Redefining laboratory energy intensity: Part 1.
Understanding the needs of the commercial science sector.
Laboratories have traditionally been thought of, and designed as, high energy intensity buildings requiring large power loads to support specialist research equipment and ancillaries. Their energy demand varies, depending upon the type of research, or needing special power-hungry equipment.
The Commercial Science sector has recently emerged as an established and growing marketplace for the construction industry. Driven by public and private sector investment funding, it has changed the way science is conducted, what users require, and how this is being facilitated to create science buildings.
In this two-part article, our Energy Economics and Science and Research teams explore how the industry can adapt and modify its services to ensure best practice for the commercial science sector.
Is industry delivering client best value?
Are the energy intensity metrics, accepted at present, appropriate for our clients’ needs or is our collective understanding of research science establishments traditional and old-fashioned, meaning that we are sleepwalking into delivering something that is not actually the best for the client? Additionally, what is the impact of this is on the national power infrastructure for established and emerging science hubs or the potential impact on significant infrastructure enhancements?
When considering the building form and materiality for a science building, only a small part of the building will be used for energy intensive experimentation, so comparisons can be made with commercial office or equivalent buildings. Therefore the energy intensity for materiality and infiltration should be very similar.
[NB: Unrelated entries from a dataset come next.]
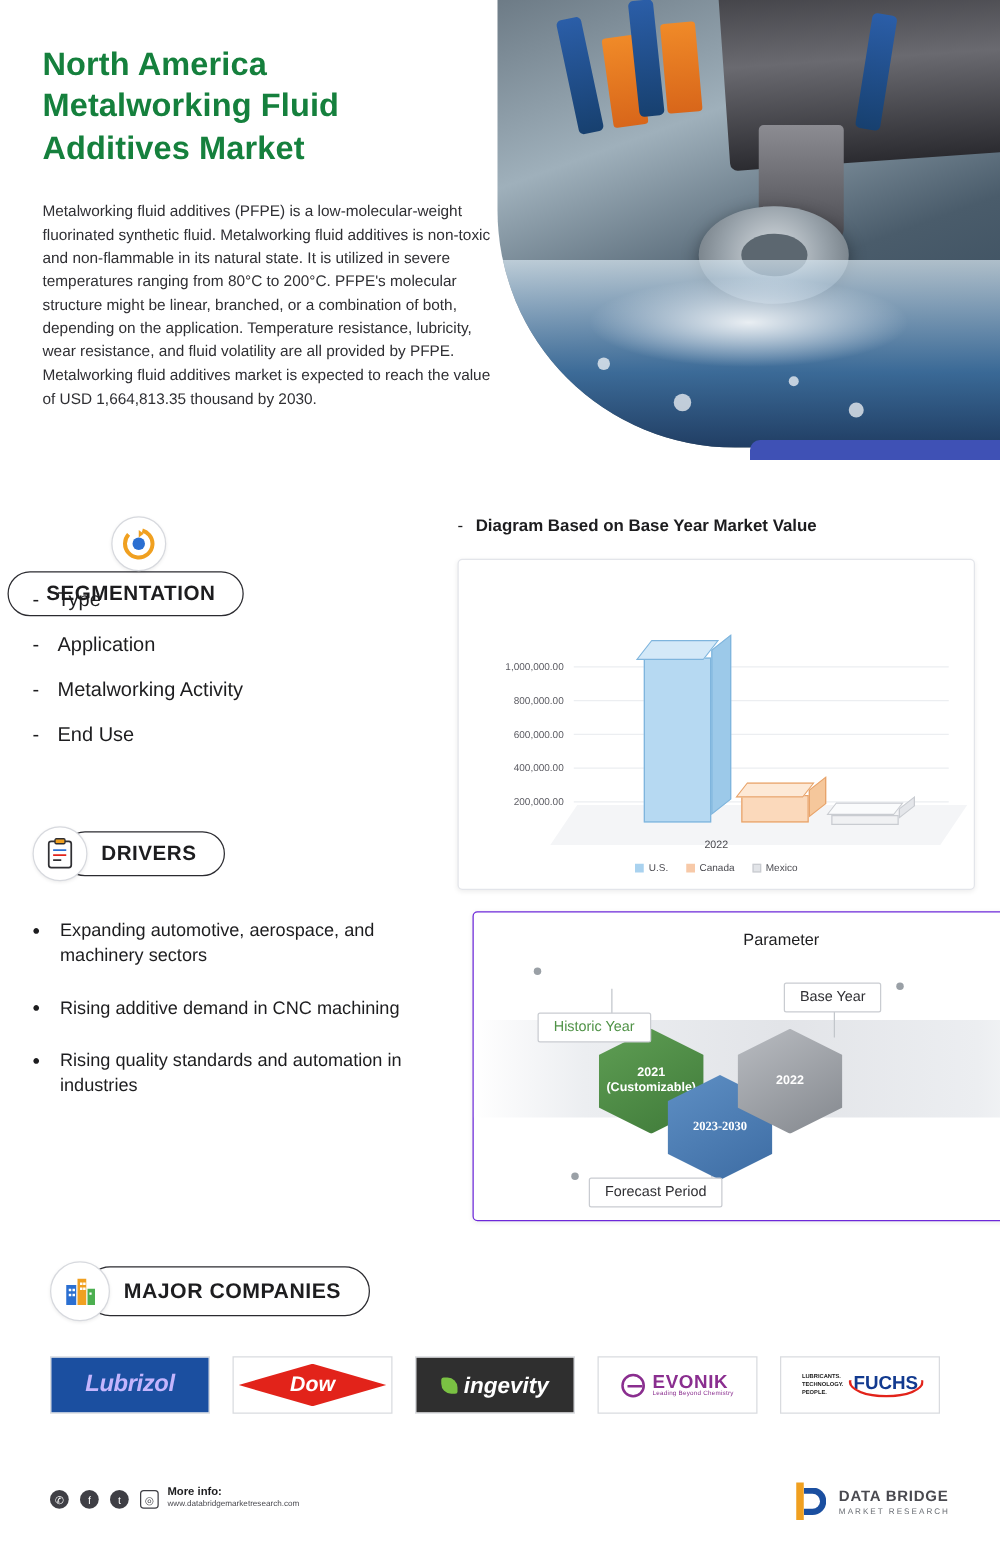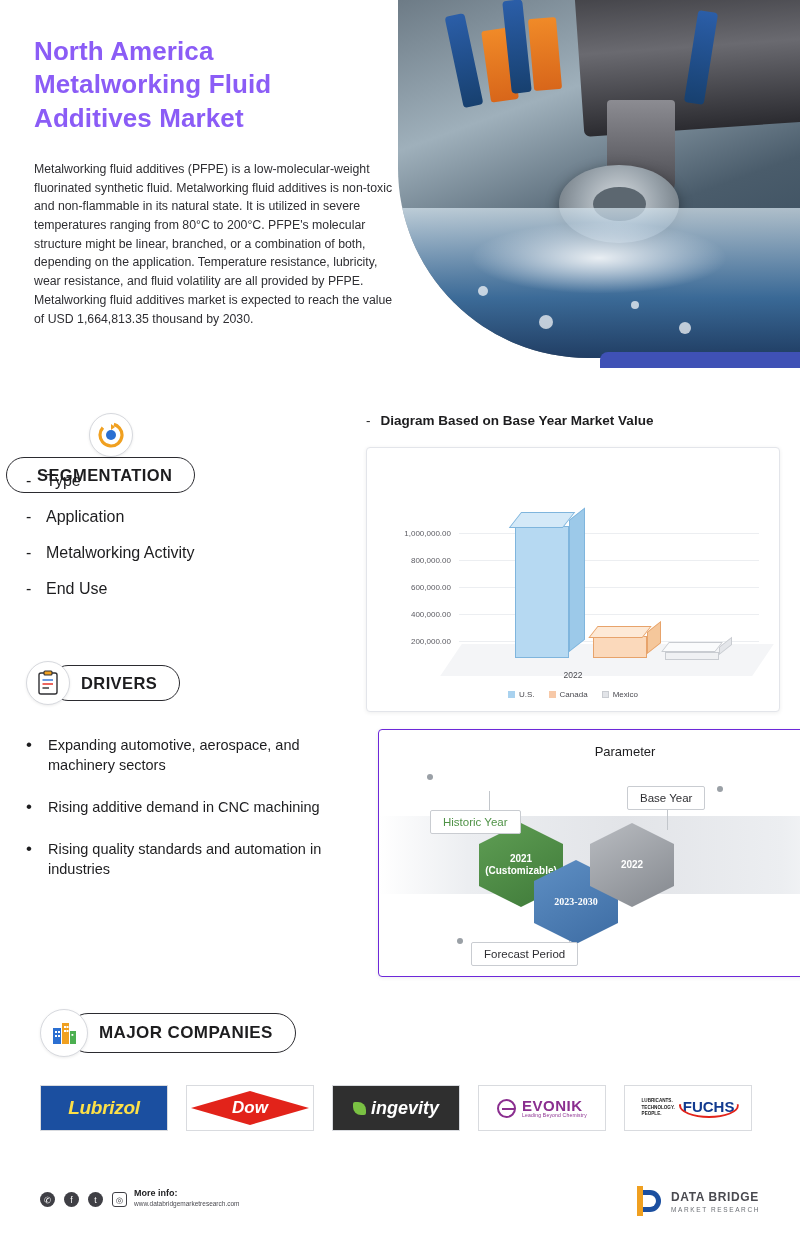--- a/index.html
+++ b/index.html
@@ -75,7 +75,7 @@
 
   .title {
     position: absolute; left: 34px; top: 35px; width: 350px;
-    font-size: 26px; font-weight: 700; line-height: 1.28; color: #8b5cf6;
+    font-size: 26px; font-weight: 700; line-height: 1.28; color: #15803d;
     letter-spacing: .1px;
   }
   .intro {

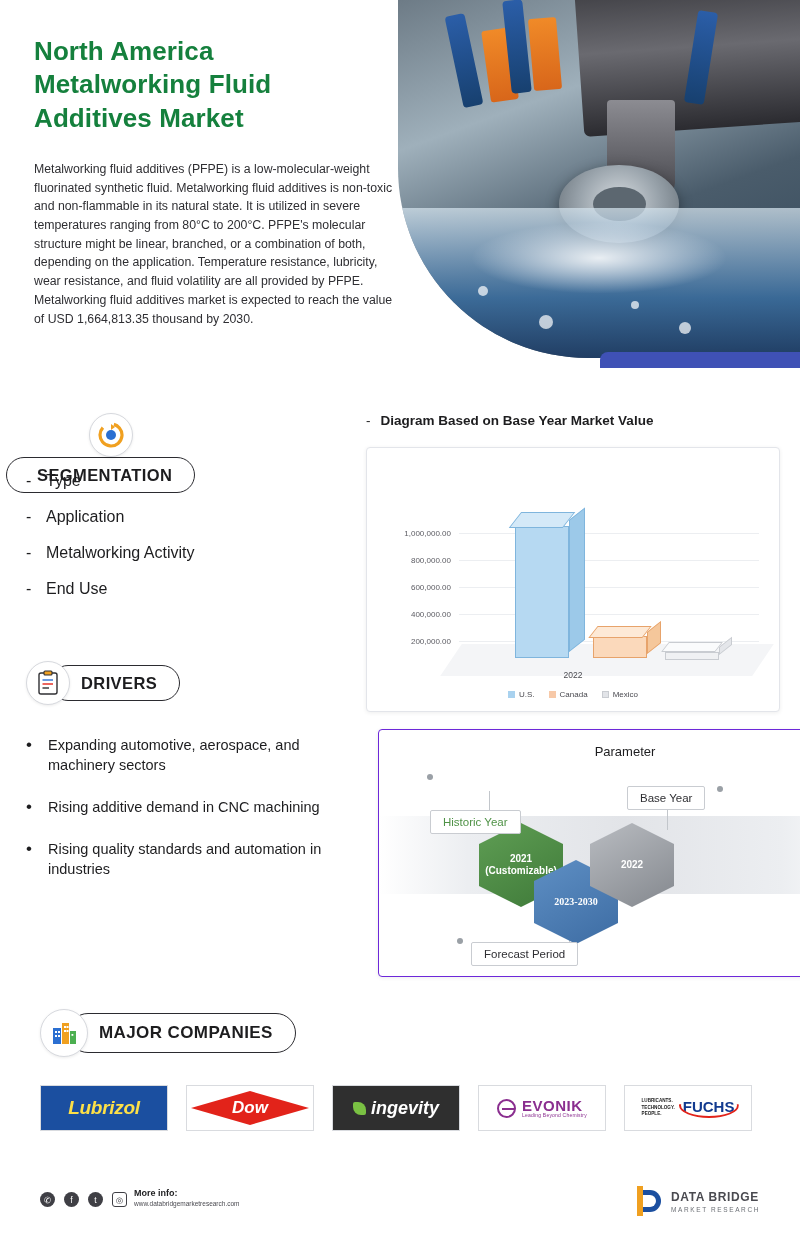--- a/index.html
+++ b/index.html
@@ -206,7 +206,7 @@
     position: relative; overflow: hidden;
   }
   .logo-lubrizol {
-    background: #1b4fa0; color: #fde047; width: 100%; height: 100%;
+    background: #1b4fa0; color: #c4b5fd; width: 100%; height: 100%;
     display:flex; align-items:center; justify-content:center;
     font-size: 19px; font-weight: 700; font-style: italic; letter-spacing: -.3px;
   }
Most designs will no-doubt significantly reduce carbon emissions through efficient design, plant selection, energy recovery and high performing façades, as well as incorporating renewable energy in some form. Even with this in mind, science buildings tend to be a long way from low or zero carbon – potentially because the assessment starting point is flawed by not having more ambitious emissions targets.
The main driver for differences between science buildings it is the type of tenant and where they are in their organisational growth such as start-ups or more maturing organisations, as this can drive the occupation density, diversity, and the type and size of equipment. This in turn directly affects the small power allowance to the building.
However, this is only part of the picture, we need to understand the baseline, our building design parameter.
This decision is made harder when thinking of the impact of unregulated power loads which have always been ‘hard to manage’ in terms of allocation and how they are accounted for. Not knowing what equipment will be used by a tenant, or use diversity, can have significant impact on the incoming building power demand.
To a limited extent the power load can be sense checked against what the new building can physically hold, for example could the building ever support the installation of Nuclear Magnetic Resonance (NMR) instrument with the high equipment structural loadings and contain the gauss lines so that adjacent tenanted spaces would not be affected? However, it is usually a qualitative review, and it is still hard to refine beyond that shown in the earlier diagram.
Understanding power use, not requirements.
Hoare Lea has an extensive database of science building data sets going back over several years. Our Energy Economics team analyse these data sets with statistical methods to predict peak power demand to gain a unique insight on how buildings operate in-use and inform design metrics.
Understanding actual power demand for similar types of building over time is very important. By stripping away the detail and looking at the holistic trend our analysis will allow for and anticipate change of use and changing working patterns pre and post covid era, and beyond. This is our starting point to bust the myth on whether buildings usually use most of their available power.
The use of this data opens numerous opportunities which allows us to have early discussions with the client to generate more realistic business modelling, including commercial value and yield, understand better what the marketplace is really requiring and not just expecting; and for clients to get the best for their investment and meet their target market.
Should the client be designing for the whole range of the science market spectrum, or to establish who the building should be designed towards to capture the market share?
Selecting power demands that reflect the trending needs for the building based upon analysed data provides better understanding of local power infrastructure and longer-term decisions on the capacity available or any significant infrastructure to be master planned.
So why do all this? Refining peak power demand with data from operational facilities can predict potential behaviour of the building across a year; moving away from industry standard ‘worst case’ estimates.